Soft Sighing Strains

Sometimes, a story that impressed me when I was nine years old not only survives the passage of decades, but turns out to be stranger than I had realized.

"Noise" was my first exposure to the work of Jack Vance, and I went on to read a lot more by him during my 'teens. My reactions were mixed. Some of the stories I admired for their intensity and clever details -- "The Dragon Masters," for example, or "The Moon Moth." Others felt emotionally hollow; lacking all conviction of detail or mood, they seemed less like stories written than stories typed. The worst example of this would be "The Last Castle."

After a while, the doubts appeared. Vance had been praised for the sensual details of his work, but I found that other writers had better eyes for setting. I preferred Clark Ashton Smith, J. G. Ballard, Avram Davidson, M. John Harrison, Gardner Dozois, C. L. Moore: writers who presented their worlds with a vivid sensory conviction that went far beyond anything I had found in Vance.
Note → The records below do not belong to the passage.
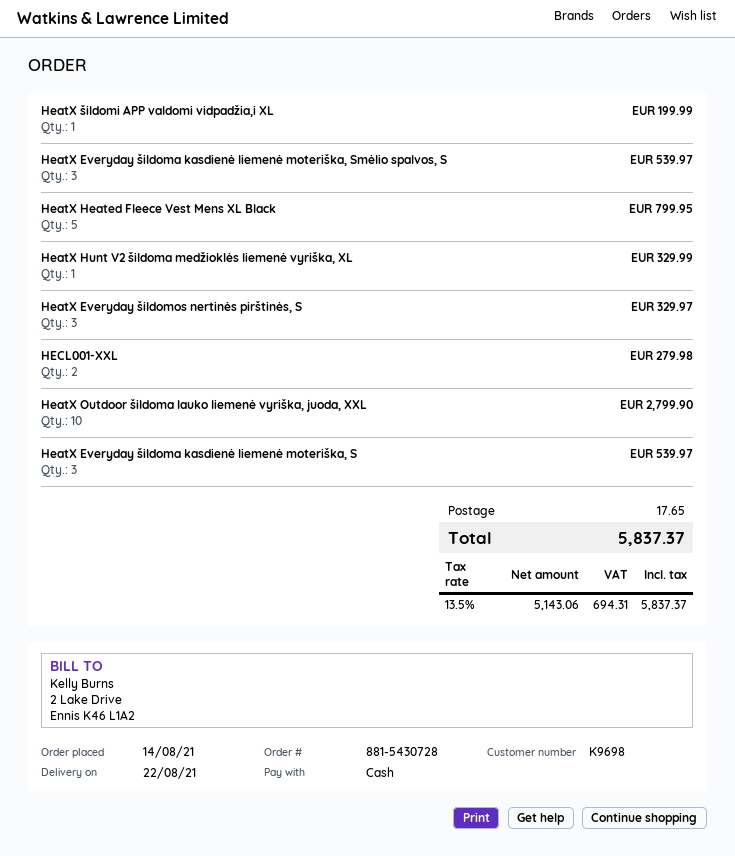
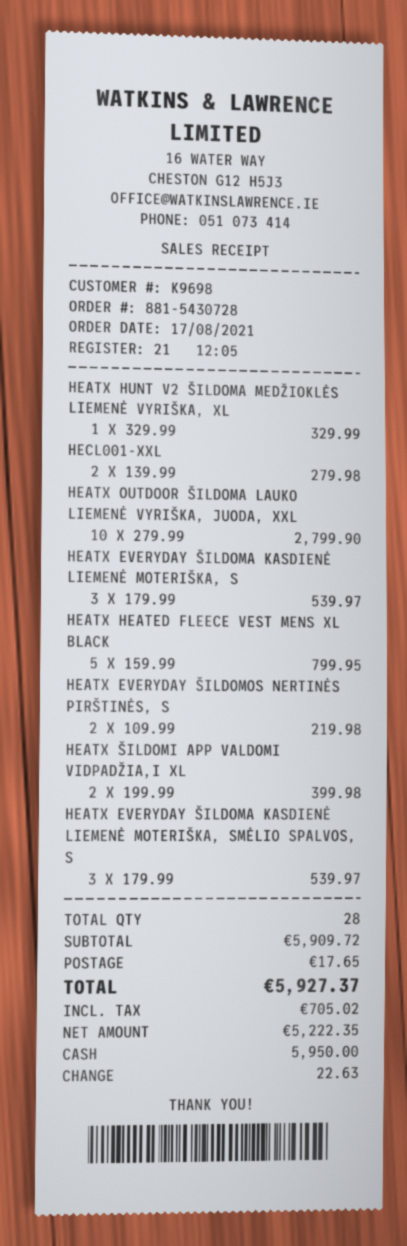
order date: 2021-08-14 -> 2021-08-17
HeatX šildomi APP valdomi vidpadžia,i XL: 1 for 199.99 -> 2 for 399.98
HeatX Everyday šildomos nertinės pirštinės, S: 3 for 329.97 -> 2 for 219.98
net: 5143.06 -> 5222.35
tax: 694.31 -> 705.02
total: 5837.37 -> 5927.37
And although he had been praised as a stylist, I found more precision and flavour in the best prose of Damon Knight, James Blish, Brian Aldiss.

For me, his greatest limitation was a focus on surfaces, rarely on depths. His detached, ironic approach to narrative could only take him so far, and it often kept him away from those fundamental things that make fiction worth reading. A typical example: at one point in The Languages of Pao, the protagonist was left alone with a woman who took an interest in him. Most writers would use this moment to uncover a character's inner life, to suggest the emotions and motivations that he would normally keep hidden; but given this opportunity, Vance drew the curtain and slipped away. "The Last Castle" went even further in avoiding depths, and I could never understand its appeal.

And so, by the time I was twenty, I had stopped reading Jack Vance. Curiosity brought me back to his work a few years ago, and my reactions have been much the same: he will never be a favourite of mine, and much of his work is not for me, but some of the stories I loved in my 'teens I would still call wonderful.

"Noise," for example.

The story begins with a clumsy prologue:

Captain Hess placed a notebook on the desk and hauled a chair up under his sturdy buttocks. Pointing to the notebook, he said, “That’s the property of your man Evans. He left it aboard the ship.”

Galispell asked in faint surprise, “There was nothing else? No letter?”

“No, sir, not a thing. That notebook was all he had when we picked him up.”

Galispell rubbed his fingers along the scarred fibers of the cover. “Understandable, I suppose.” He flipped back the cover. “Hmmmm.”

The notebook, however, in a quiet and more confident style, tells an enigmatic story in stark yet colourful detail:

The blue day goes. The sapphire sun wanders into the western forest, the sky glooms to blue-black, the stars show like unfamiliar home-places.

For some time now I have heard no music; perhaps it has been so all-present that I neglect it.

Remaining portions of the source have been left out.